I've never been all that impressed by mink. I had six great-aunts and every one of them had a mink. They weren't call-girls, they hadn't married into.money, they weren't the daughters of a marquess, they were none of them on the stage. They were fur machinists and had each decided at some point that they too should own a coat pieced together from those sad little rodents. Six aunts. Six minks.
Not only was the mink coat itself a status symbol in the Fifties and Sixties, so was its cut. Last year's model could be as bad as no mink at all. Rather as lesser women would alter the hemline of a dress, these doughty machinists could set to work turning last season's shawl-collar- double-cuff into a racy bracelet-length-half-belt-at-the-back. They wore them at every opportunity with hideous hats and a heavy dose of Je Reviens. Too mean to pamper their minks with the summer cold storage they required, their coats gave off an overpowering stench of mothballs.
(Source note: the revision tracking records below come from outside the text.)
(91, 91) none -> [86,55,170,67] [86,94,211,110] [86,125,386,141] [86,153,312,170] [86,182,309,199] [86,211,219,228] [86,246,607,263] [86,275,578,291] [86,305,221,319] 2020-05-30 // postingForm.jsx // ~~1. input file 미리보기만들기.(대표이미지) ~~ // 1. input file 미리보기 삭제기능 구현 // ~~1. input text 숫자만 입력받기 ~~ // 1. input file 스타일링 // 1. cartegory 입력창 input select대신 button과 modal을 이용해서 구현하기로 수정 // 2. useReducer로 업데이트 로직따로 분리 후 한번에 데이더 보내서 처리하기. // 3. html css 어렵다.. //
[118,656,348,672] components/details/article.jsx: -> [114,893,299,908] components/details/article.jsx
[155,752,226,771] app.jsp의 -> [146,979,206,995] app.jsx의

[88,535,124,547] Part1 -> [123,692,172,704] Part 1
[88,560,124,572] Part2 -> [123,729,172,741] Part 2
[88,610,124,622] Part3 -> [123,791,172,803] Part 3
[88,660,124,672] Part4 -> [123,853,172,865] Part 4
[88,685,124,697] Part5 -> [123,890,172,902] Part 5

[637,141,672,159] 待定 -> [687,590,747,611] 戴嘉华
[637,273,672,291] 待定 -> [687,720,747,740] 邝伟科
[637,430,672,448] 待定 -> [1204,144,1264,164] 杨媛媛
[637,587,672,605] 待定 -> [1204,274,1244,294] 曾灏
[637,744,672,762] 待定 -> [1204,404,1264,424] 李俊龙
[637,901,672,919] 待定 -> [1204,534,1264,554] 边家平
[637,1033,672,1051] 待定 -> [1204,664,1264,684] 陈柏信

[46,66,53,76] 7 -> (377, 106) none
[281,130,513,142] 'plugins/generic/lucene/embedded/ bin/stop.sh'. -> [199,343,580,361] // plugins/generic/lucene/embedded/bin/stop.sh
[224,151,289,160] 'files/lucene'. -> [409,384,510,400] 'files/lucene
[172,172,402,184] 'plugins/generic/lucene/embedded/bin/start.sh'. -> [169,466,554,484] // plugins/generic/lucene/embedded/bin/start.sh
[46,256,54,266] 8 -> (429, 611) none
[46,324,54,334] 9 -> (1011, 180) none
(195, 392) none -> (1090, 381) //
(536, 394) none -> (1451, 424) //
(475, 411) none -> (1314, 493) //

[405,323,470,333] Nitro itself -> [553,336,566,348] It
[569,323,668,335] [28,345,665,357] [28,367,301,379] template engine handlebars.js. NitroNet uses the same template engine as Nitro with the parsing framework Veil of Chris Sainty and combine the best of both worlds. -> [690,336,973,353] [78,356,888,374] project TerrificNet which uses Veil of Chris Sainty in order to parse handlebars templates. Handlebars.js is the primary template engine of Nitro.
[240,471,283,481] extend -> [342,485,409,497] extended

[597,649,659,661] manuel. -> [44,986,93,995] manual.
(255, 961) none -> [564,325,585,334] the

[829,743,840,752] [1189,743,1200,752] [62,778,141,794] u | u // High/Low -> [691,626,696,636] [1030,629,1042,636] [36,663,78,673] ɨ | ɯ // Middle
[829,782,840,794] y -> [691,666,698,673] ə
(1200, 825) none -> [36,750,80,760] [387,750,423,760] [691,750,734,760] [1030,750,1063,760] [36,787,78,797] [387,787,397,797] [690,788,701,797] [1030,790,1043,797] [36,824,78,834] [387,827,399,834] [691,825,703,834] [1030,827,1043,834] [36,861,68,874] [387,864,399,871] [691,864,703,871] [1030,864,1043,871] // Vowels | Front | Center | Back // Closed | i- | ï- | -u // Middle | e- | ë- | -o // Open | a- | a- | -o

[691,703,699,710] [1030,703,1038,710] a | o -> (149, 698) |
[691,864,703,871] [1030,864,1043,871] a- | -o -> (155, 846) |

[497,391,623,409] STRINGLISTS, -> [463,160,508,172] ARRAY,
From a distance, family funerals were pure Hollywood - six lipsticked matrons in mink. Move in for a close-up and you'd be gassed by napathelene.
Harrods, which bottled out of selling fur in 1990, continued to offer cold storage for furs for several years but the falling demand put an end to this anomalous service. At pounds 50 a go it would probably work out cheaper to buy the coat its own fridge. No London department stores sell fur coats any more thanks to relentless campaigning by animal rights groups. The now-defunct Lynx started it with posters pointing out that it took 40 dumb animals to make a fur coat "but only one to wear it". Campaigners would stand outside Harrods barracking anyone in sable. It was a licence to shout abuse at rich women and the campaigners seized the opportunity with enthusiasm. The Eighties, which gave Porsche, Mont Blanc and Armani a licence to print money did no favours for what had for so long been the ultimate luxury item. The mink coat was on the run.
Many celebrities embraced the cause. Doris Day, Brigitte Bardot, numerous designers and more supermodels than you could shake a stick at announced that they had given up. Many celebrities took no notice at all. Sophia Loren trousered a cheque for pounds 2.25m from an Italian fur company in search of a figurehead. Other famous people still furred up are such trendsetters as the Queen, the Queen Mother (whose favourite pelts are apparently called Mary and Betty), Shirley Bassey and Barbara Cartland. The Queen took an old favourite out of mothballs for her trip to Russia in 1994 and rattled the cages of the animal rights activists.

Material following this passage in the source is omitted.